There are further opportunities still when considering the relationship between Digital Civics research and charities. I am still a trustee of Patchwork and speak with them regularly. It is not infeasible that, should opportunities for future research be presented, that I am in a position to continue to support them. It is my intention to develop the systems further and make them more useful to Patchwork anyway, as they’ve expressed interest in this to me since 2018. I am keen to help support their work regardless. The application of Vanguard Design should also be explored further both within the charity context and outside of it, to further develop its theory and practice through continued application. The political nature of Digital Civics research both in charities and more broadly should also be fore-fronted. There are other HCI researchers performing work in charities, and I worked with many of them during a workshop we hosted at CHI’18 (Strohmayer et al., 2018); it should be explored whether work within charities makes something inherently Digital Civics research, or whether the domain of ‘Third Sector HCI’ needs to be mapped and defined more thoroughly.
This work began in the midst of tense austerity politics in the United Kingdom, while the charity sector was experiencing large amounts of strain as they struggled to fill the gap left by retreating government services. Since then things have become increasingly complex at both national and global scales as major political changes have come to the UK, and beyond, over the last few years; with many more still to occur. As this change occurs, Transparency and Accountability will be more important than ever before.
Open Data is currently in the zeitgeist, with many international efforts to produce good open data around many topics. These include Third Sector funding with 360Giving (360Giving, 2020a) but also around government procurement with the Open Contracting Partnership (Open Contracting Partnership, 2021), and company ownership steered by Open Ownership (Open Ownership, 2021). This is great news, and something that bears well for Transparency and Accountability in general if the trend continues and open data can overcome its data-use problem to become part of everyday life. I hope this is the case, as the era of COVID-19 has seen massive amounts of emergency procurements made under measures which bypass current procurement regulations, leading to opportunities for corruption (Editorial, 2020). Amidst this, the charity sector has been hard at work but is also facing unprecedented challenges both to charities’ funding security and the ways in which they perform their work. From my vantage as a trustee at Patchwork I have seen them engaged tirelessly in food distribution, taking measures to combat the loneliness in their community, and ensuring that the young people of Benwell stay safe and socialised.
I hope to have shown you through this thesis that charity work is important work, and that helping charities become more ‘Transparent and Accountable’ has a multitude of benefits. Not by holding them against the wall and demanding where your £10 donation has gone, but by understanding the ways in which their work is performed and accounting for their role in addressing the gaps left by the state and the market that impact so negatively on the lives of our communities.

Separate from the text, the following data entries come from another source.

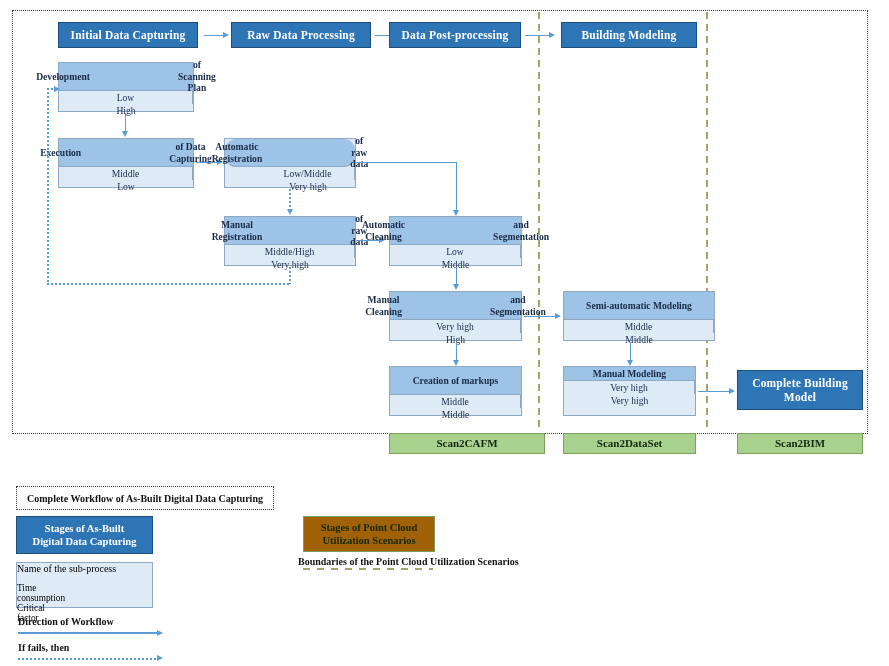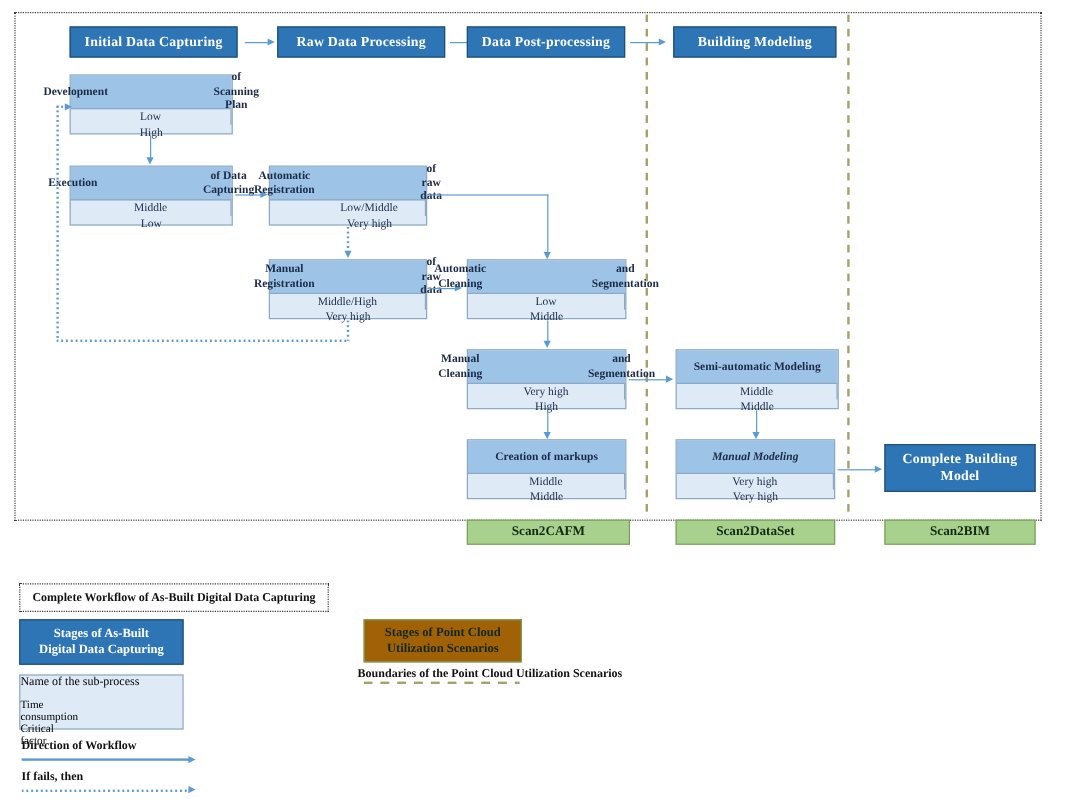--- a/index.html
+++ b/index.html
@@ -134,21 +134,21 @@
     <div class="cells" style="height:21px;">
       <div class="cell divider-cell">Middle</div>
       <div class="cell">Low</div>
     </div>
   </div>
 
   <div class="ln h" style="left:196px;top:162px;width:22px;"></div>
   <div class="arrow-r" style="left:217px;top:159px;"></div>
 
   <div class="sub" style="left:224px;top:138px;width:132px;height:50px;">
-    <div class="hd" style="height:28px;">
+    <div class="hd" style="height:28px;border-radius:11px;">
       <span>Automatic Registration</span>
         <br>
       <span>of raw data</span>
     </div>
     <div class="cells" style="height:21px;padding-left:36px;">
       <div class="cell divider-cell">Low/Middle</div>
       <div class="cell">Very high</div>
     </div>
   </div>
 
@@ -216,49 +216,49 @@
   <div class="sub" style="left:389px;top:366px;width:133px;height:50px;">
     <div class="hd" style="height:28px;">
       <span>Creation of markups</span>
     </div>
     <div class="cells" style="height:21px;">
       <div class="cell divider-cell">Middle</div>
       <div class="cell">Middle</div>
     </div>
   </div>
 
-  <div class="sub" style="left:563px;top:291px;width:136px;height:50px;">
+  <div class="sub" style="left:563px;top:291px;width:152px;height:50px;">
     <div class="hd" style="height:28px;">
       <span>Semi-automatic Modeling</span>
     </div>
     <div class="cells" style="height:21px;">
       <div class="cell divider-cell">Middle</div>
       <div class="cell">Middle</div>
     </div>
   </div>
 
   <div class="ln v" style="left:630px;top:342px;height:20px;"></div>
   <div class="arrow-d" style="left:627px;top:360px;"></div>
 
   <div class="sub" style="left:563px;top:366px;width:133px;height:50px;">
-    <div class="hd" style="height:28px;font-style:italic;">
+    <div class="hd" style="height:14px;">
       <span>Manual Modeling</span>
     </div>
     <div class="cells" style="height:21px;">
       <div class="cell divider-cell">Very high</div>
       <div class="cell">Very high</div>
     </div>
   </div>
 
   <div class="ln h" style="left:698px;top:391px;width:32px;"></div>
   <div class="arrow-r" style="left:729px;top:388px;"></div>
 
   <div class="stage" style="left:737px;top:370px;width:126px;height:40px;font-size:11.5px;">Complete Building Model</div>
 
-  <div class="green" style="left:389px;top:433px;width:136px;height:21px;">Scan2CAFM</div>
+  <div class="green" style="left:389px;top:433px;width:156px;height:21px;">Scan2CAFM</div>
   <div class="green" style="left:563px;top:433px;width:133px;height:21px;">Scan2DataSet</div>
   <div class="green" style="left:737px;top:433px;width:126px;height:21px;">Scan2BIM</div>
 
   <div class="legend">
 
     <div class="lg-boundary">
       <span>Complete Workflow of As-Built Digital Data Capturing</span>
     </div>
 
     <div class="lg-stage">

Between the events of this thesis being examined and revised, Michael Bell of The Patchwork Project tragically passed away. Michael, or Mick as he was generally known to me, was much more than a research participant or research partner. He was a friend and much needed mentor throughout my PhD when I desperately needed one.
It’s pretty safe to say that I had a fairly rough PhD. The management culture at my research institution at the time was less than stellar (it has since improved drastically under new leadership), but my supervision was somewhat turbulent and intermittent. I won’t go into details here, but between supervisors changing institutions and additional supervisors being brought in; at one point during my funded period I found myself with 5 named supervisors responsible for me and having gone without any actual supervision for close to a year. This environment, coupled with the environment at Open Lab and a few personal circumstances, lead to me developing some mental health issues.
Mick was the only one who recognised these and took efforts make me feel better. For a large portion of the actual research period (before most writing was done) Mick went out of his way to attempt to give me mentorship, direction, and supervision to the best of his ability. He challenged me the way I needed to be challenged, and supported me like a second father despite doing the same for dozens of individuals across Benwell at the same time. I will never forget the time when myself and a colleague were sitting attempting to write some thesis and I received a phone call out of the blue from Mick, wanting to discuss that he hadn’t heard me talk about my research in a while and was worried I was getting a bit depressed. My colleague was astounded that a participant or research partner could posssibly be so intuitive and so caring to the point of reaching out and doing the job of a supervisor. Mick also made it his business to look after me as a core member of the Patchwork team. When I was severely ill with food poisoning in 2018, he visited me each evening to ensure that I was getting enough “Salts, vitamin C and sugar” as well as enough social interaction.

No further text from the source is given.